**What you have to do:** Would you write out every record that follows exactly, with the pictures left out?

**Information provided:**
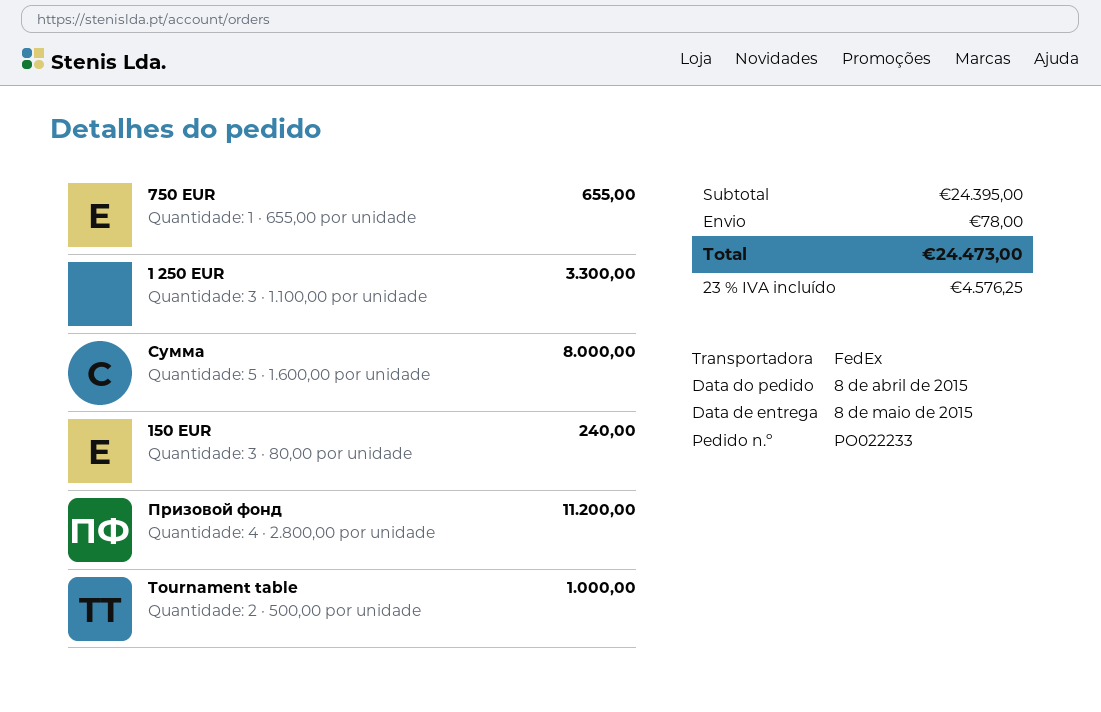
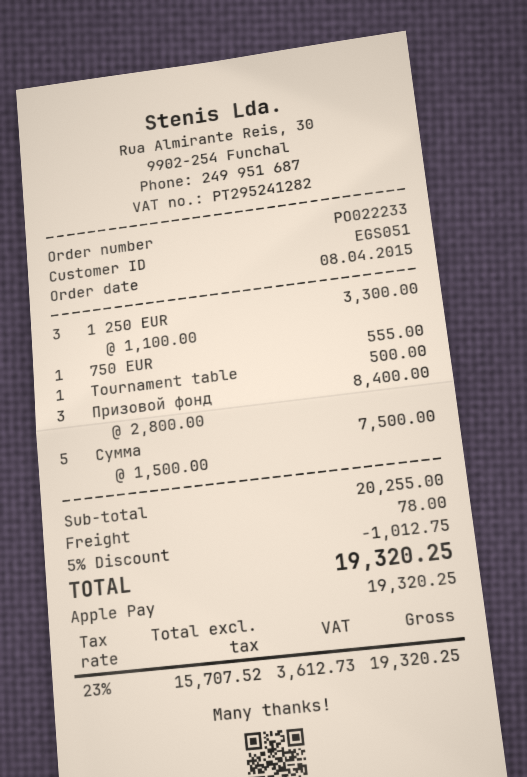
750 EUR: 1 x 655.00 = 655.00 -> 1 x 555.00 = 555.00
Сумма: 5 x 1600.00 = 8000.00 -> 5 x 1500.00 = 7500.00
150 EUR: 3 x 80.00 = 240.00 -> none
Призовой фонд: 4 x 2800.00 = 11200.00 -> 3 x 2800.00 = 8400.00
Tournament table: 2 x 500.00 = 1000.00 -> 1 x 500.00 = 500.00
subtotal: 24395.00 -> 20255.00
discount: none -> 5% = 1012.75
tax: 23% = 4576.25 -> 23% = 3612.73
total: 24473.00 -> 19320.25

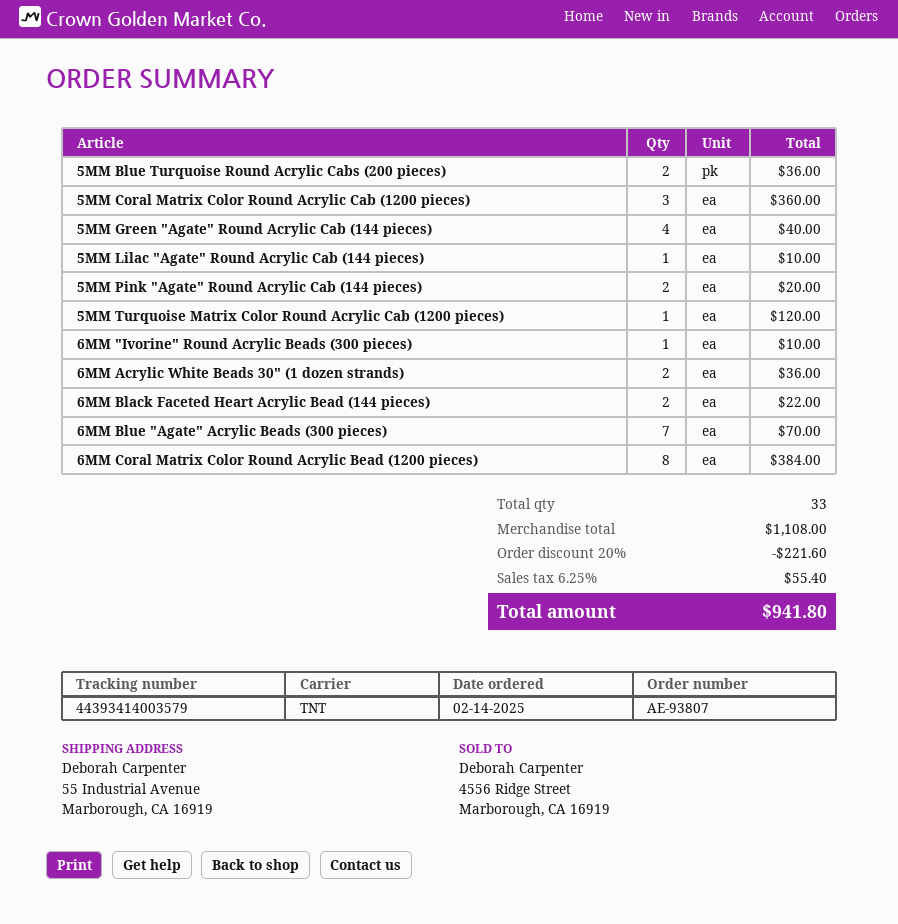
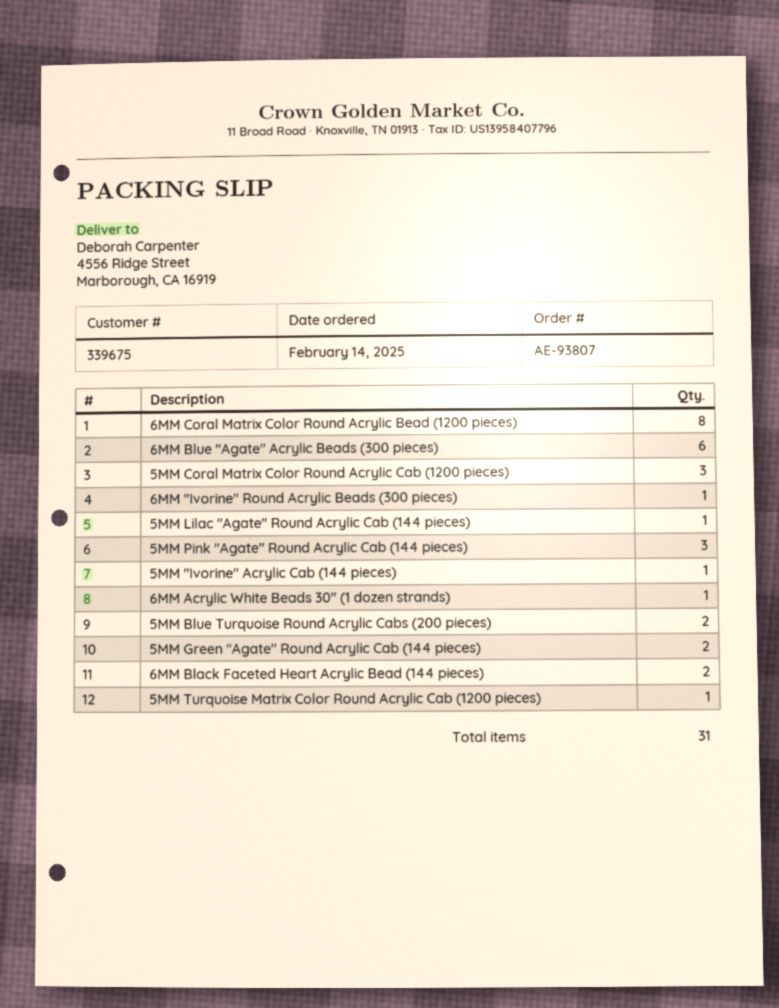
ship to: 55 Industrial Avenue, Marborough, CA 16919 -> 4556 Ridge Street, Marborough, CA 16919
5MM Green "Agate" Round Acrylic Cab (144 pieces): 4 -> 2
5MM Pink "Agate" Round Acrylic Cab (144 pieces): 2 -> 3
6MM Acrylic White Beads 30" (1 dozen strands): 2 -> 1
6MM Blue "Agate" Acrylic Beads (300 pieces): 7 -> 6
5MM "Ivorine" Acrylic Cab (144 pieces): none -> 1
total quantity: 33 -> 31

**Final answer:**
750 EUR: 1 x 655.00 = 655.00 -> 1 x 555.00 = 555.00
Сумма: 5 x 1600.00 = 8000.00 -> 5 x 1500.00 = 7500.00
150 EUR: 3 x 80.00 = 240.00 -> none
Призовой фонд: 4 x 2800.00 = 11200.00 -> 3 x 2800.00 = 8400.00
Tournament table: 2 x 500.00 = 1000.00 -> 1 x 500.00 = 500.00
subtotal: 24395.00 -> 20255.00
discount: none -> 5% = 1012.75
tax: 23% = 4576.25 -> 23% = 3612.73
total: 24473.00 -> 19320.25

ship to: 55 Industrial Avenue, Marborough, CA 16919 -> 4556 Ridge Street, Marborough, CA 16919
5MM Green "Agate" Round Acrylic Cab (144 pieces): 4 -> 2
5MM Pink "Agate" Round Acrylic Cab (144 pieces): 2 -> 3
6MM Acrylic White Beads 30" (1 dozen strands): 2 -> 1
6MM Blue "Agate" Acrylic Beads (300 pieces): 7 -> 6
5MM "Ivorine" Acrylic Cab (144 pieces): none -> 1
total quantity: 33 -> 31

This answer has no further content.